Dialysis away from base

As a result of haemodialysis, patients needing their treatment at least three times per week, or peritoneal dialysis daily, travelling will involve the need to plan and arrange for dialysis to take place whilst away. This is called dialysis away from base (DAFB) and will require some forward planning to put in place the necessary arrangements. DAFB is recognised as part of the package of care for all renal dialysis patients.

NHS England has produced a Policy Statement setting out the arrangements for funding of this treatment, together with the responsibilities of renal units and patients when arranging dialysis away from base.

This document (published February 2016) can be viewed if you Click here

Who pays?

Within the European Economic Area (EEA) patients can use their European Health Insurance Card (EHIC) within a state run hospital (not a private unit) for their dialysis treatment but will need to check first if there will be any contribution to be paid.

For privately run units in an EEA country patients may claim reimbursement from NHS England under the EU Directive known as Article 56 but only up to the cost of the same treatment under the NHS. This situation is set to continue after Brexit on 31st January, 2020 throughout the transition period up to 31st December, 2020.

The UK have a reciprocal agreement for health care with some countries outside the European Economic Area and dialysis should be free, or partially free, under the agreement. Different countries will ask for different proof of residency and this must be discussed with both your existing home unit and the overseas unit before booking.

Dialysis when cruising is not included under the NHS England healthcare agreement. However, a discretionary reimbursement for dialysis on board a cruise ship may be made under Article 56 if treatment takes place within the EEA boundaries or in a country with which it has a reciprocal agreement. Again, a reimbursement will only cover the cost of the same treatment under the NHS, and NHS England will reimburse the patient’s home unit, who will then reimburse the patient.

Where to find help

In accordance with NHS guidance, renal units are responsible for helpling patients to make their arrangements for DAFB. Any spare places within the renal unit should then be made available to any patients who may wish to visit their area.

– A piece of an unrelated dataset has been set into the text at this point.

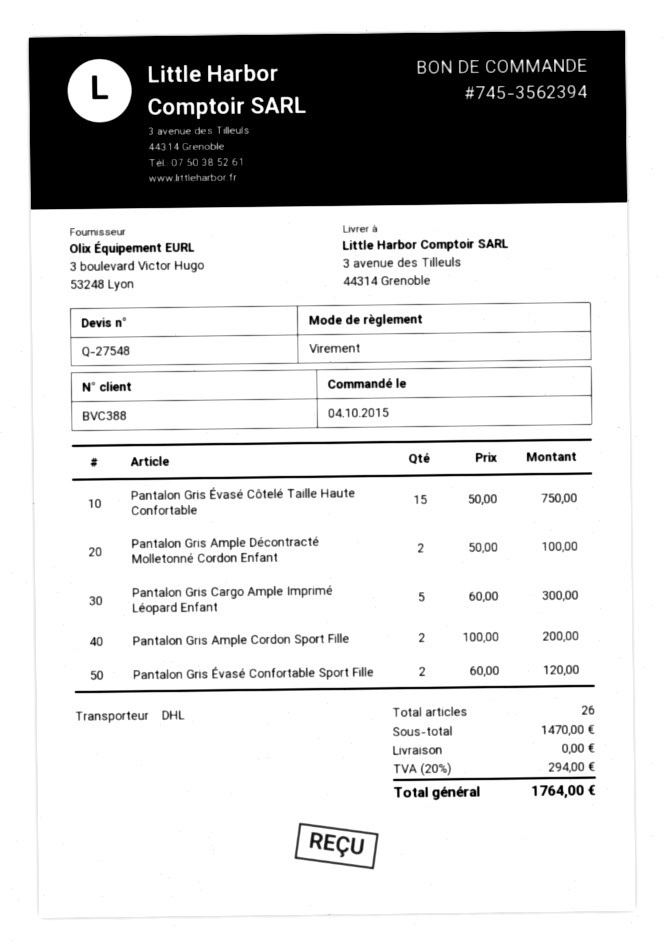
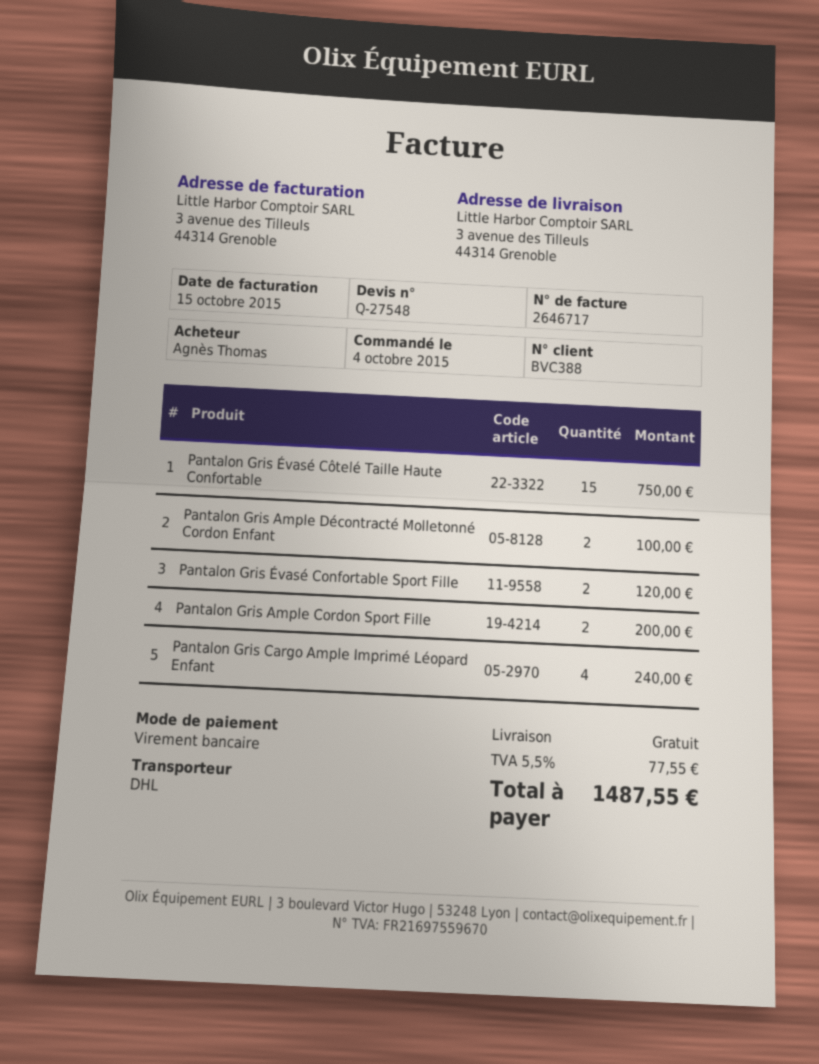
Pantalon Gris Cargo Ample Imprimé Léopard Enfant: 5 for 300.00 -> 4 for 240.00
tax: 20% = 294.00 -> 5.5% = 77.55
total: 1764.00 -> 1487.55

IMPORTANT : From time to time the funding of DAFB may be reviewed so it is imperative that funding arrangements MUST ALWAYS be made in advance.

Finding a dialysis unit

Finding a suitable dialysis unit abroad is not particularly easy. There are websites to help you. Global Dialysis is available by visiting Global Dialysis and also Dialysis Maps A search of the country and area where you wish to travel can be carried out. This will bring up a list of renal units but you will need to find out more details from the unit directly. The NHS will give advice about infection control and the risk of blood borne viruses within renal units but it will not be possible to give complete assurance regarding the service and level of risk in renal units outside of the UK.

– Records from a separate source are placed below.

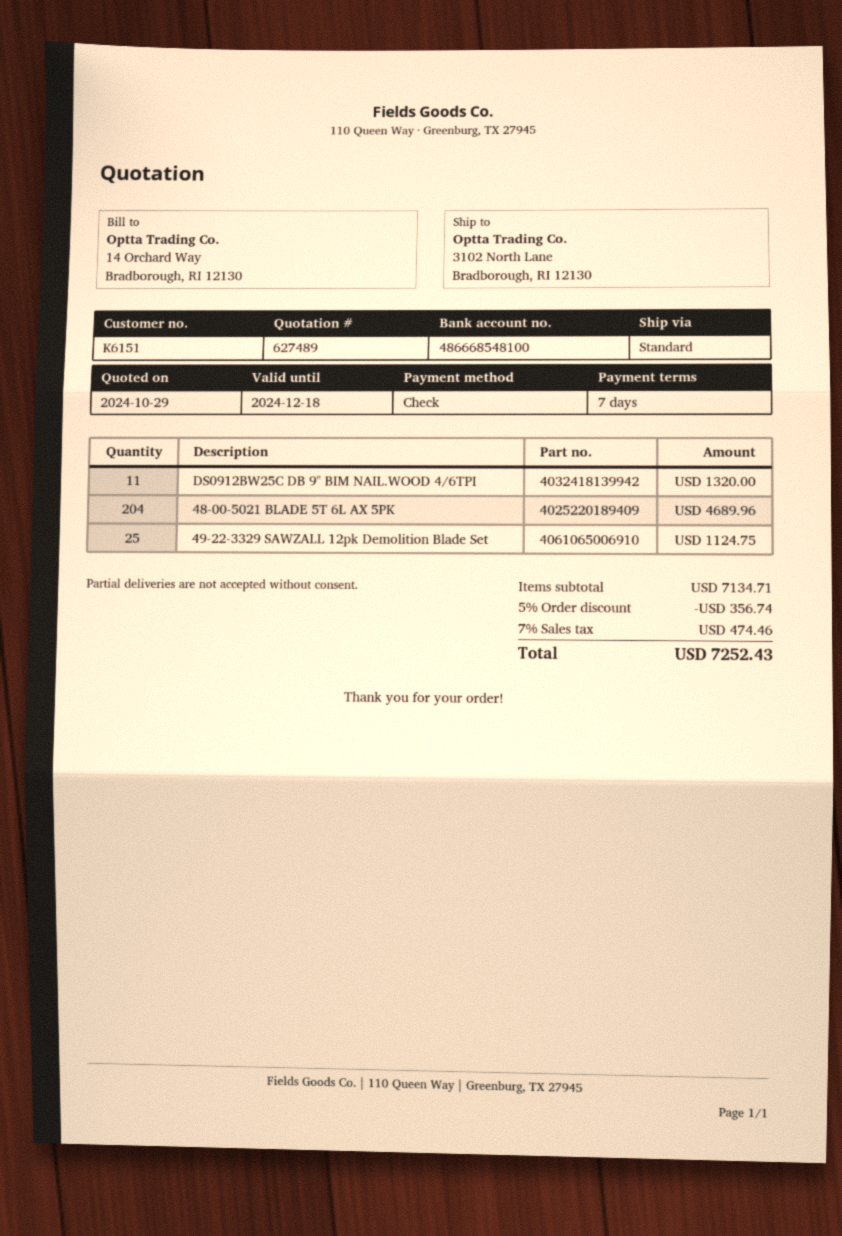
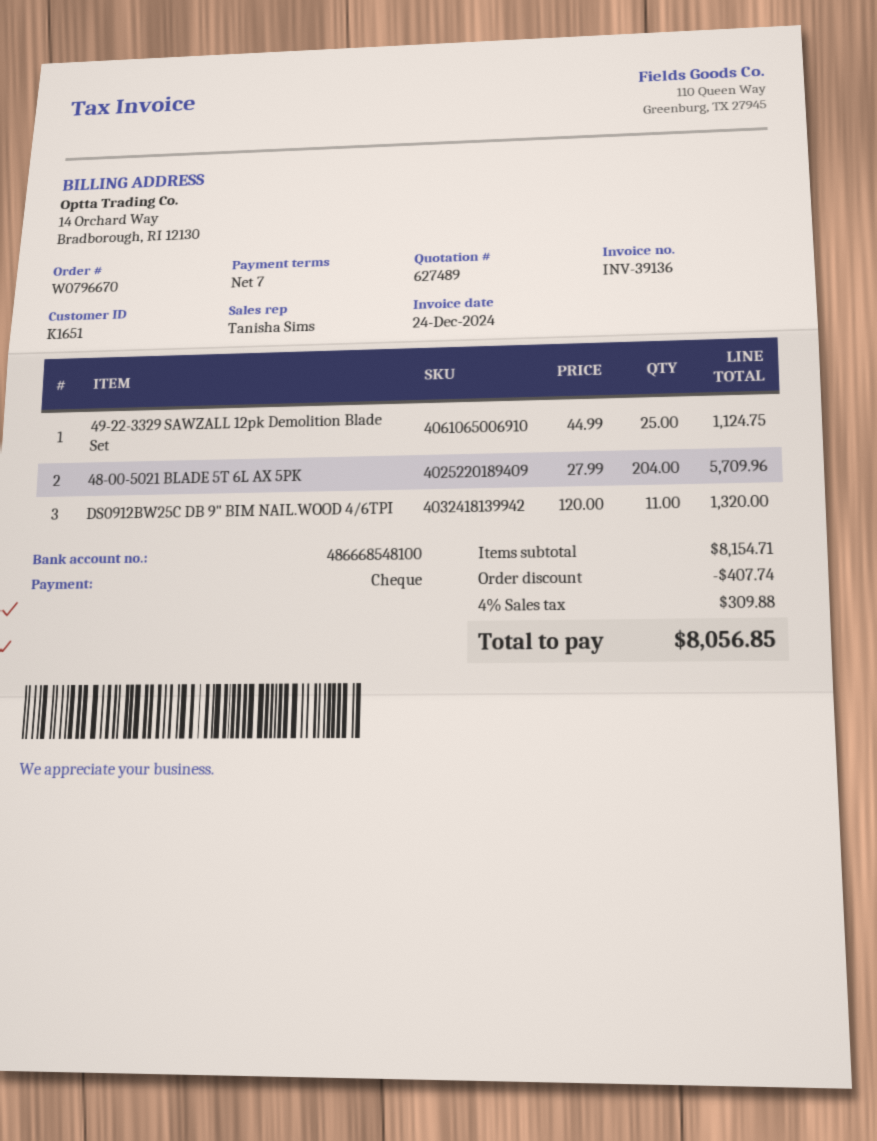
customer number: K6151 -> K1651
48-00-5021 BLADE 5T 6L AX 5PK: 204 for 4689.96 -> 204 for 5709.96
subtotal: 7134.71 -> 8154.71
discount: 356.74 -> 407.74
tax: 7% = 474.46 -> 4% = 309.88
total: 7252.43 -> 8056.85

You may be required temporarily to have your haemodialysis treatment in isolation on your return after visiting a dialysis unit abroad or in a different renal unit. A temporary suspension from the transplant list may also be necessary to ensure that the patient is clear of blood borne viruses.

Peritoneal dialysis fluid

The Renal Unit will help to make the necessary arrangements for your peritoneal dialysis fluids to be delivered to your holiday destination. They will ensure that the equipment you are taking with you for your DAFB is fully insured, either by the supplier company or the renal unit, and help you to check the airline policy on travelling with this equipment.

Always check in advance with your destination that they are happy to receive your clinical supplies on your behalf. Deliveries are usually made two working days before the patient travels.

Travel Insurance

You will need separate insurance cover as well as your European Health Insurance Card, which will only cover you for emergency treatment. You must declare your pre-existing medical condition and answer all questions put to you. It is important to read the small print in your policy. Please note that your dialysis treatment may not be covered by the insurance. Problems which might arise from your treatment will be the responsibility of the renal unit and you cannot claim against your insurers for any matters arising from negligence in the renal unit.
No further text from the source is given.